TASK TO CARRY OUT >> Show each line of the data below that has the string "Plated" in it.

MATERIAL PROVIDED >>

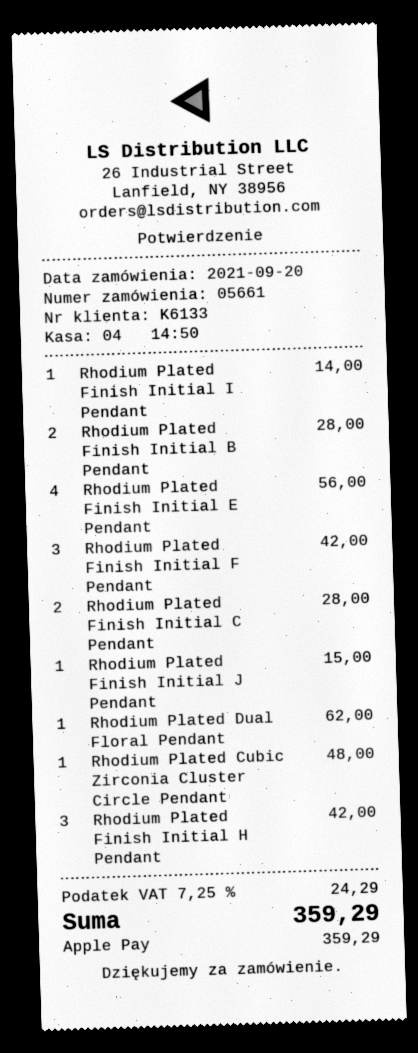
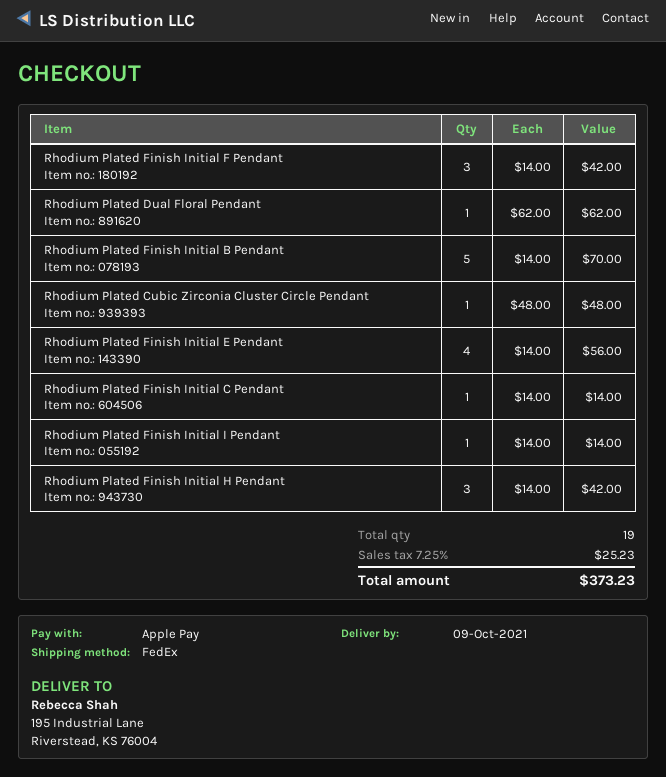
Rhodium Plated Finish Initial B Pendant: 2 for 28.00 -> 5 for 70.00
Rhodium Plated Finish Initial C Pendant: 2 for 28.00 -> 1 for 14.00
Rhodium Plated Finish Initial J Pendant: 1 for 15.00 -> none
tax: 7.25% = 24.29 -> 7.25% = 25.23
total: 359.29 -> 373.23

--

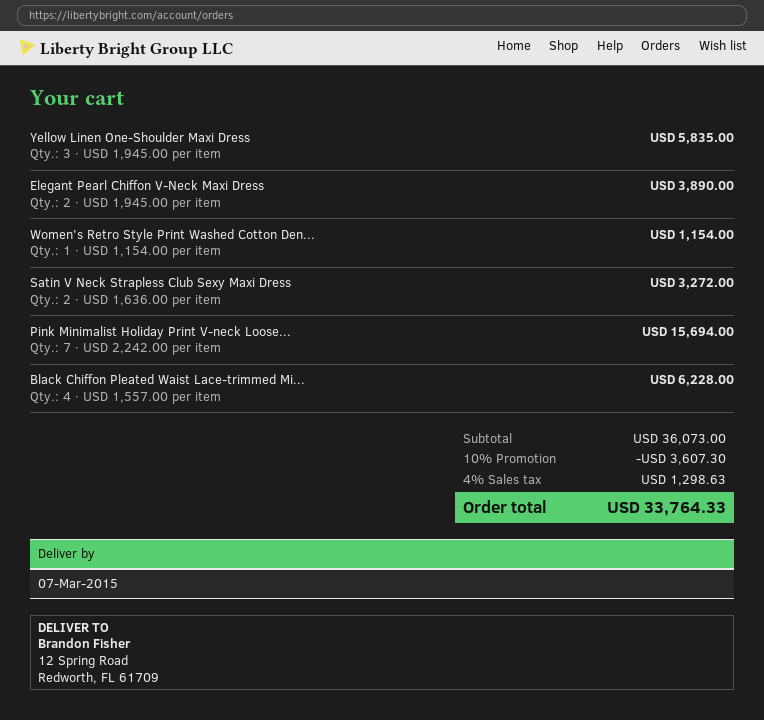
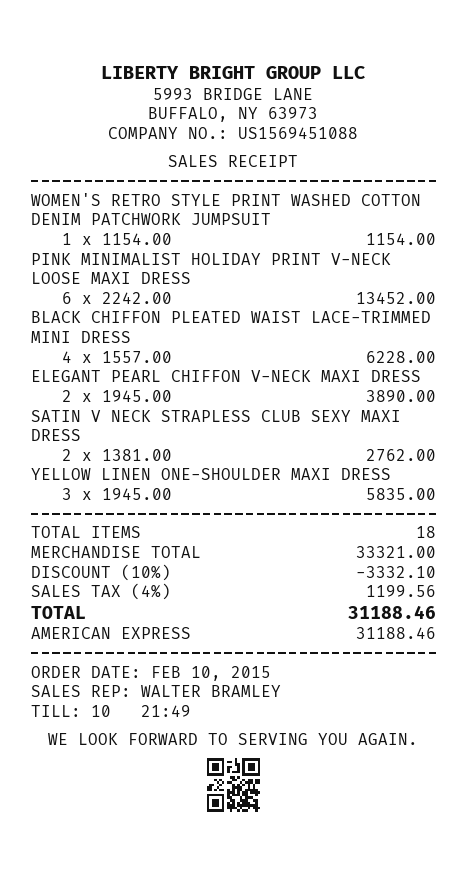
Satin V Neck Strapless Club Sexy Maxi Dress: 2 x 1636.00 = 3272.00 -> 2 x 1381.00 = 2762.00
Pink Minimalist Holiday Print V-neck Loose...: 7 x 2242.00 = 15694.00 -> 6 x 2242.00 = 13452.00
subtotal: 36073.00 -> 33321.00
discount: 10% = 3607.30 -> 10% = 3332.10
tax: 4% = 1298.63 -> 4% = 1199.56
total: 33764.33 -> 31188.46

* * *

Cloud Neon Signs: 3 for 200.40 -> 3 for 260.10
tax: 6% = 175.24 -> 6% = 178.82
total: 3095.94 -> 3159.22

WORKED SOLUTION >>
Rhodium Plated Finish Initial B Pendant: 2 for 28.00 -> 5 for 70.00
Rhodium Plated Finish Initial C Pendant: 2 for 28.00 -> 1 for 14.00
Rhodium Plated Finish Initial J Pendant: 1 for 15.00 -> none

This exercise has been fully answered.